* [Material provided]:

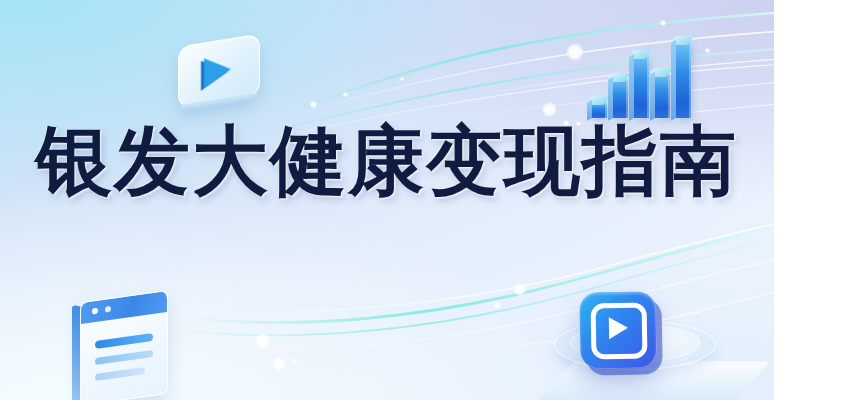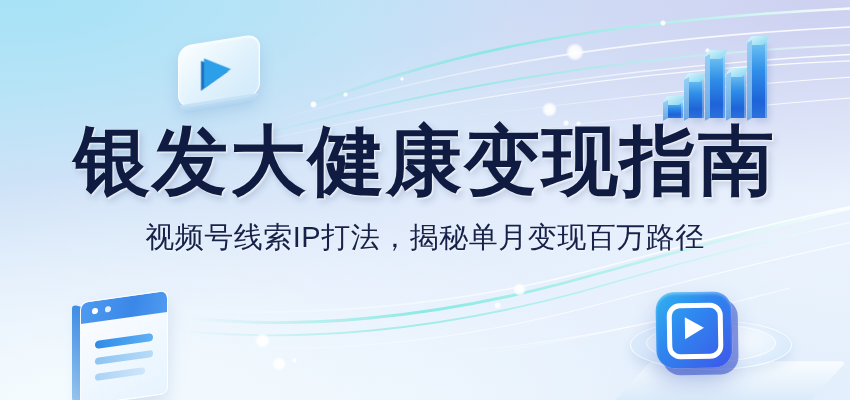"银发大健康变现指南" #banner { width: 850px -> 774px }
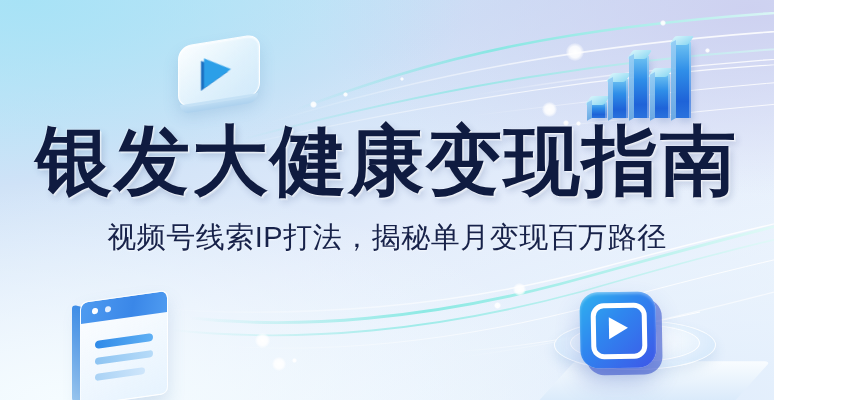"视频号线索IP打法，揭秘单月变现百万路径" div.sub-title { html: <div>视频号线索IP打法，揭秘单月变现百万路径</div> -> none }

==

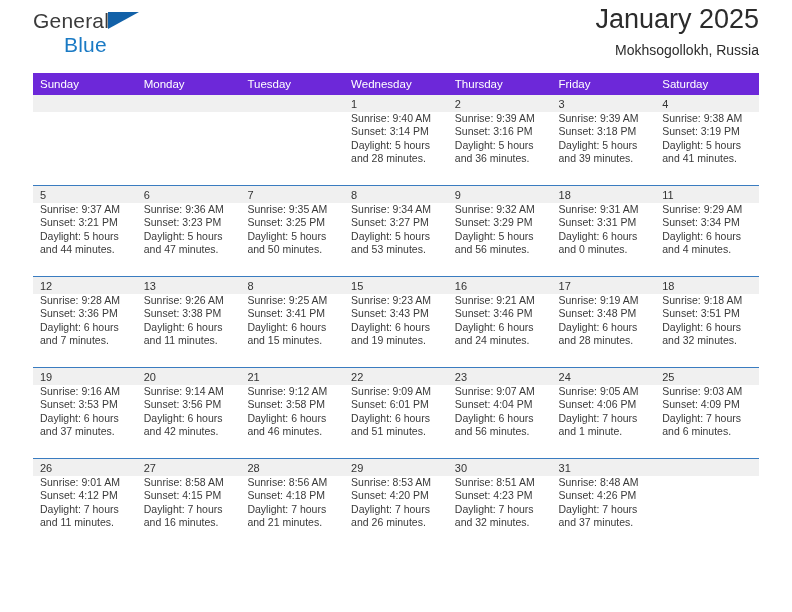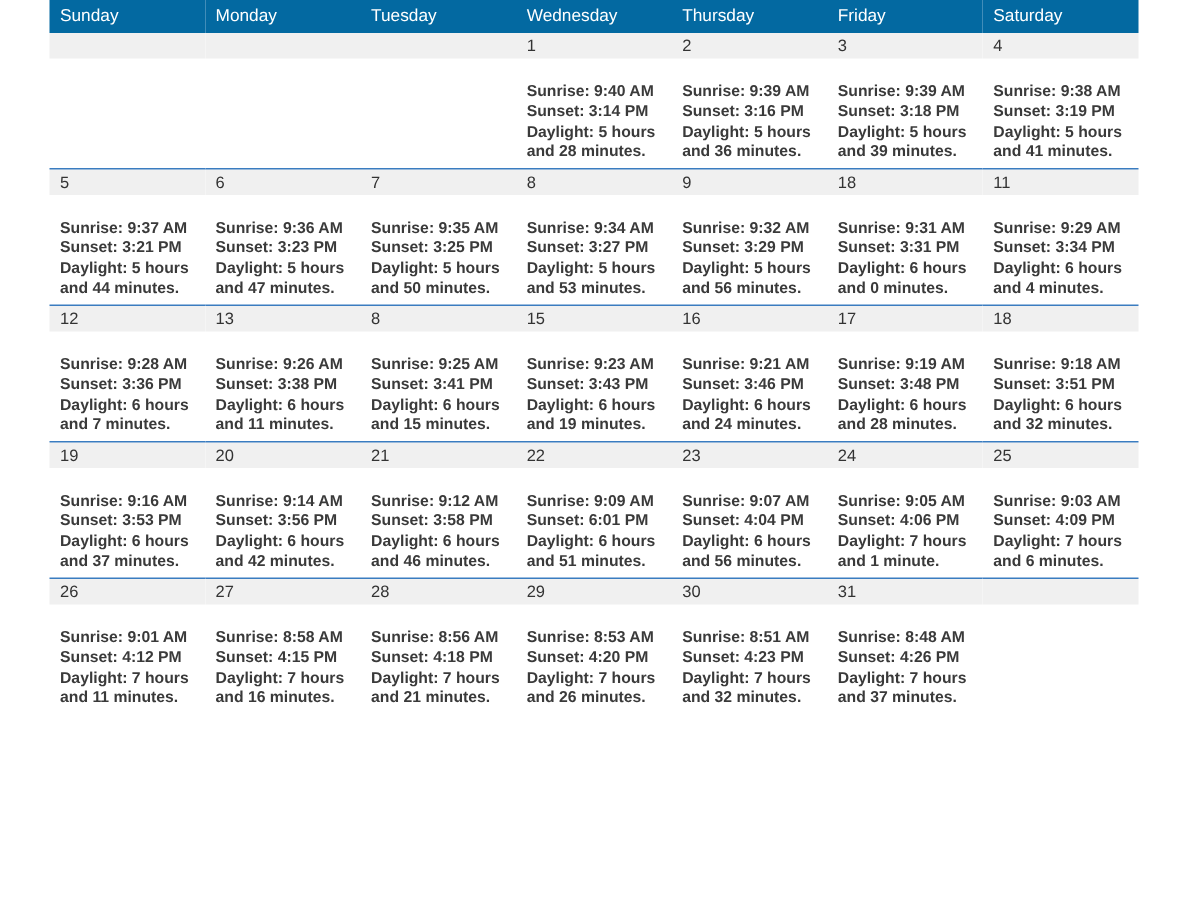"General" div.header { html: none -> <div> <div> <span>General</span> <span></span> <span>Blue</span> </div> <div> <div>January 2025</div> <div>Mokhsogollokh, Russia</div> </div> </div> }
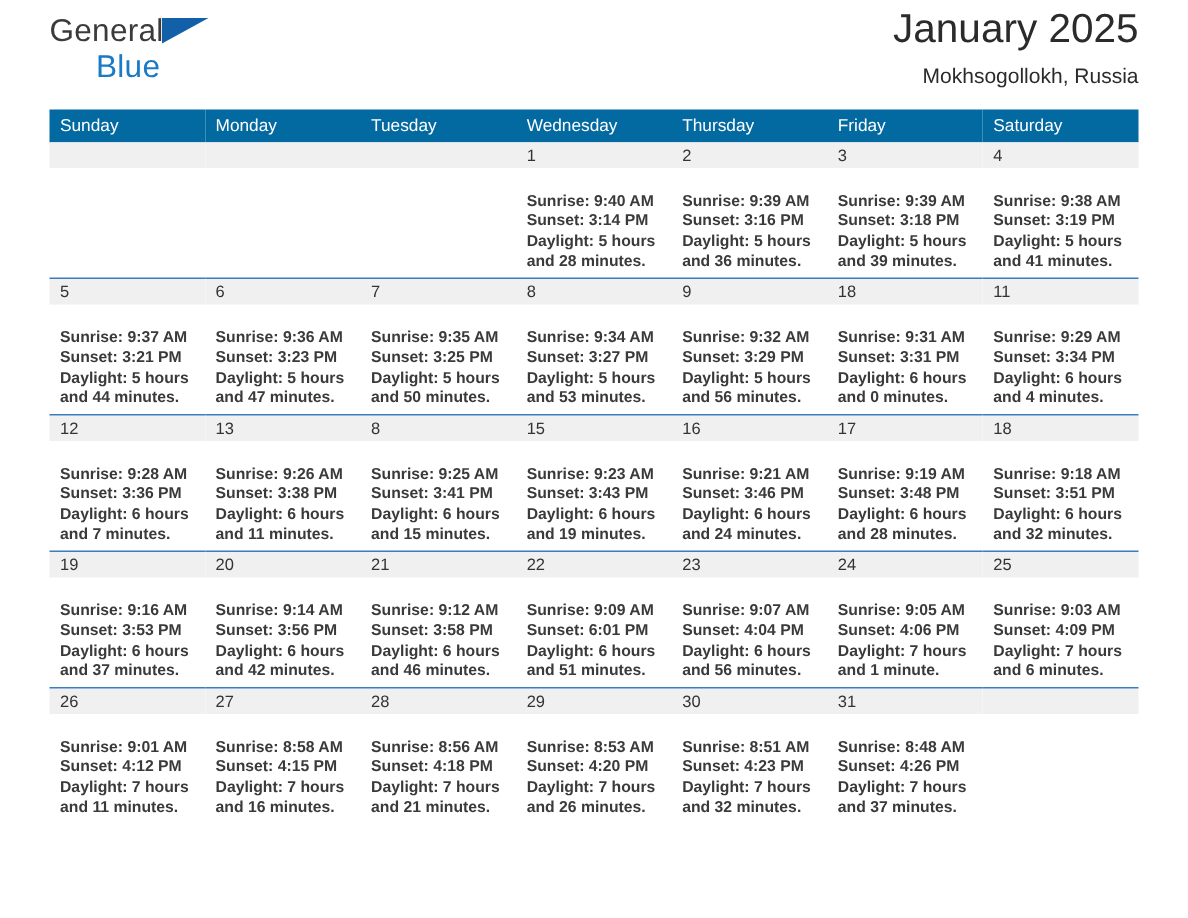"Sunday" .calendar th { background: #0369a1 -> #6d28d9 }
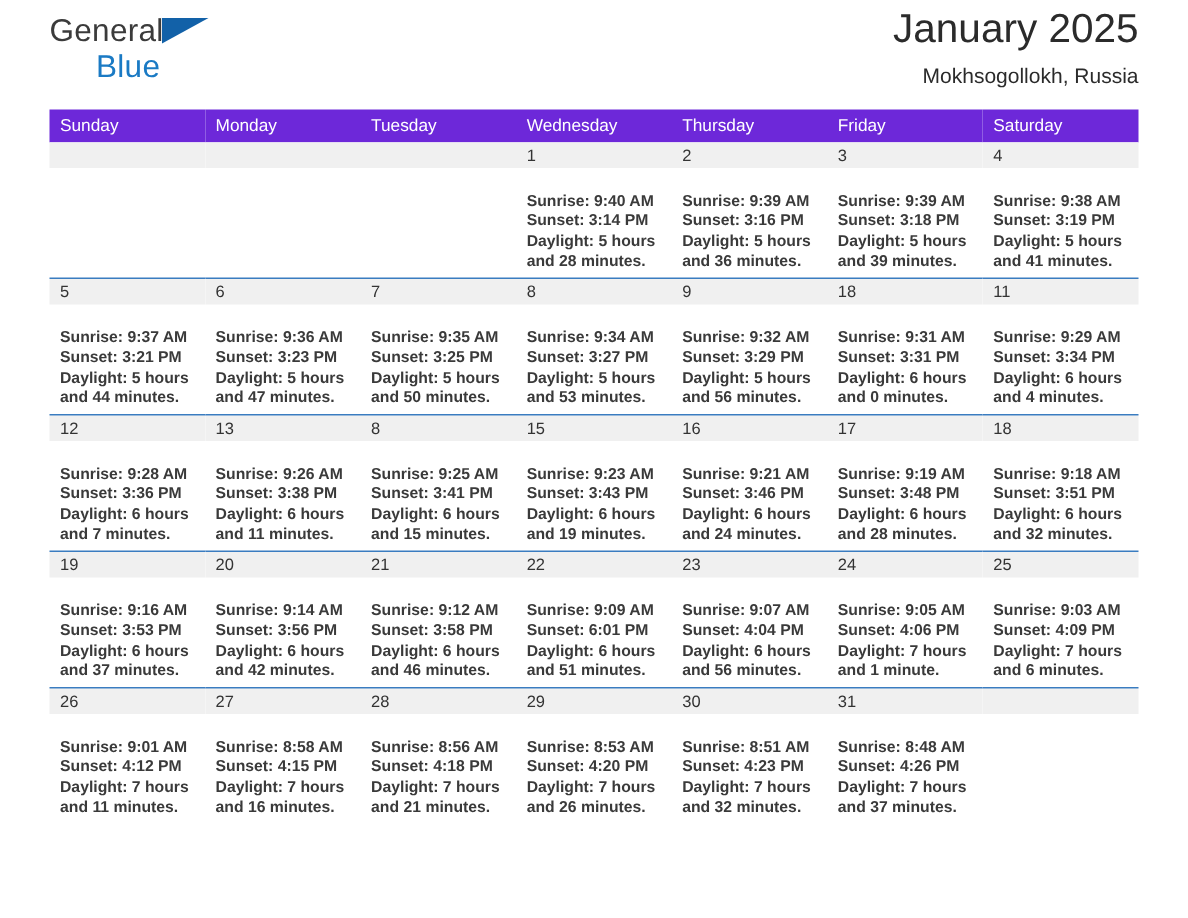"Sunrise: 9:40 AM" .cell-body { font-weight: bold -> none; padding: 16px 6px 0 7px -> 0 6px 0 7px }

---

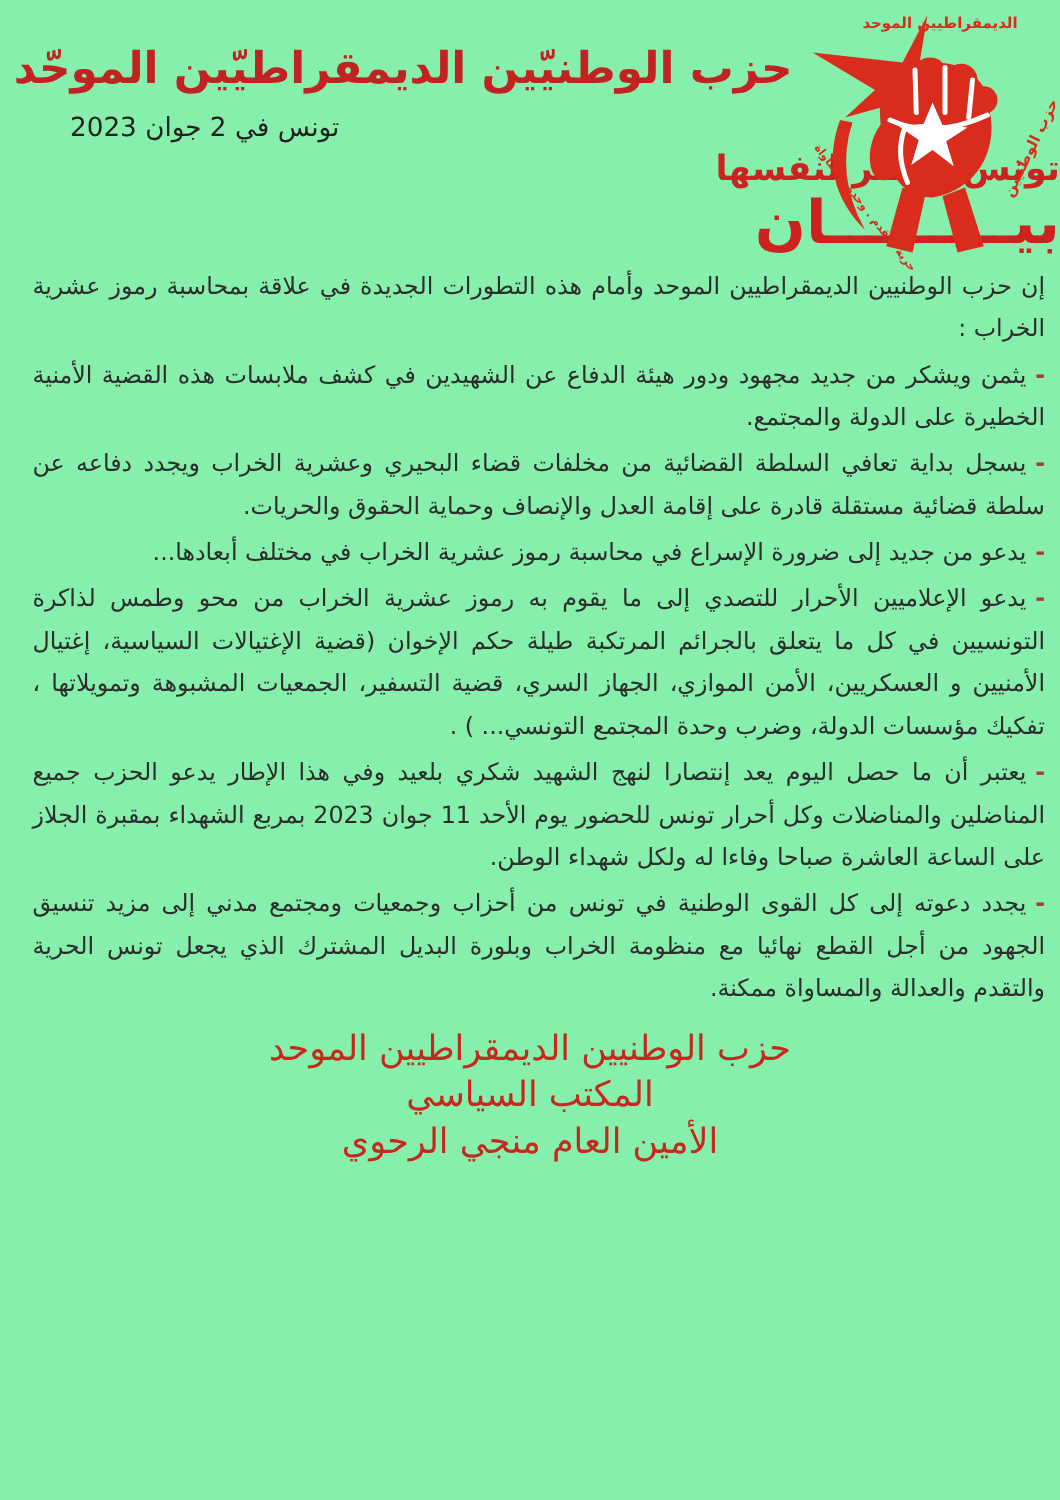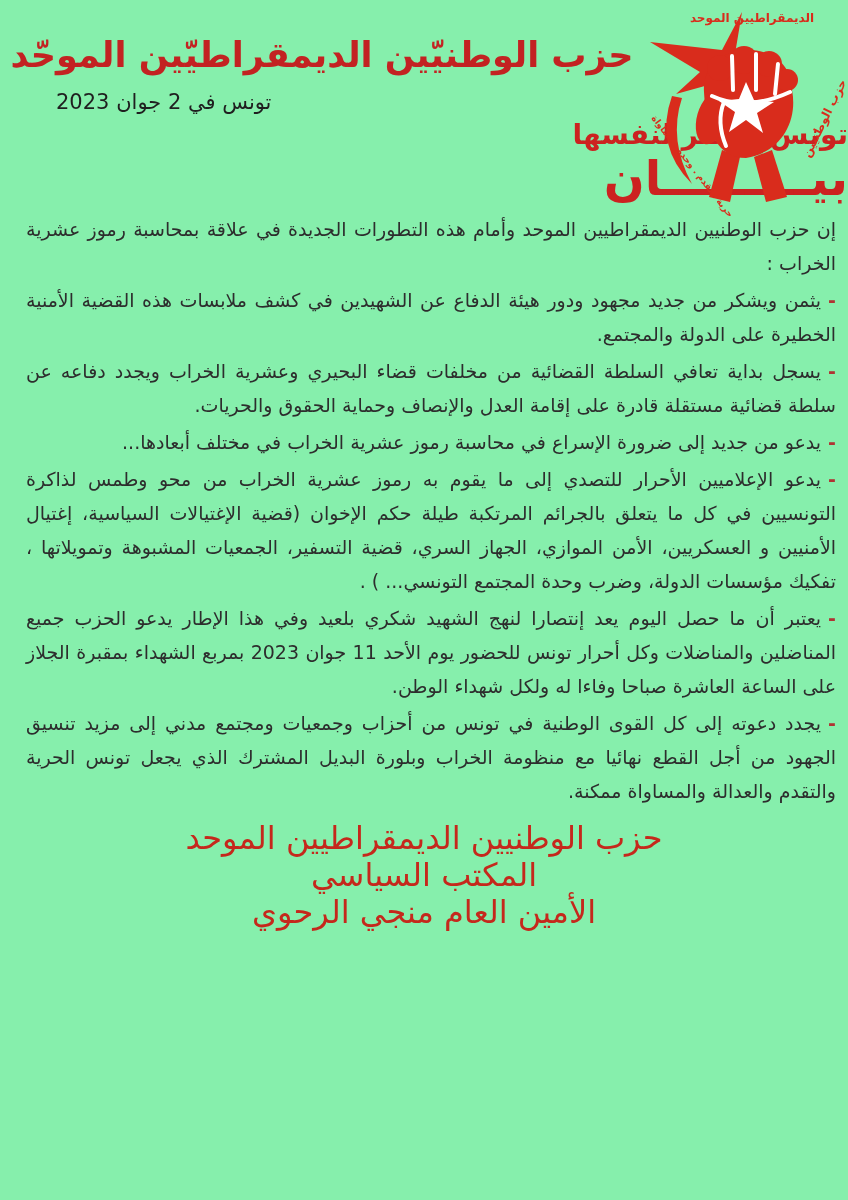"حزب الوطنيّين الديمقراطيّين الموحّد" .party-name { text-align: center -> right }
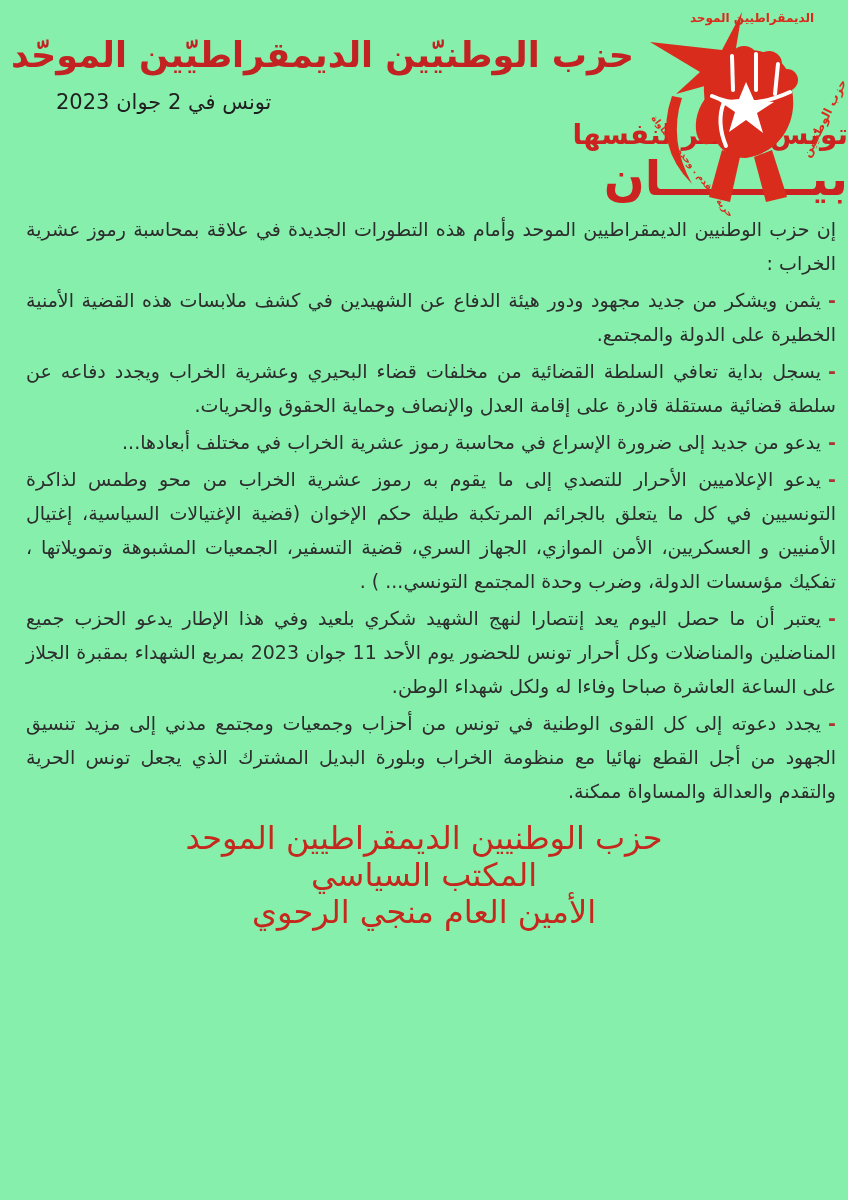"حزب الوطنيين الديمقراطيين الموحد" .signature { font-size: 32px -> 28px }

* [Exercise brief]: In the entries above, find the line with "text-align: center ->" and the line with "font-size: 32px ->". Write out exactly those two lines and every line between them, pictures excluded.

* [Answer]:
"حزب الوطنيّين الديمقراطيّين الموحّد" .party-name { text-align: center -> right }
"حزب الوطنيين الديمقراطيين الموحد" .signature { font-size: 32px -> 28px }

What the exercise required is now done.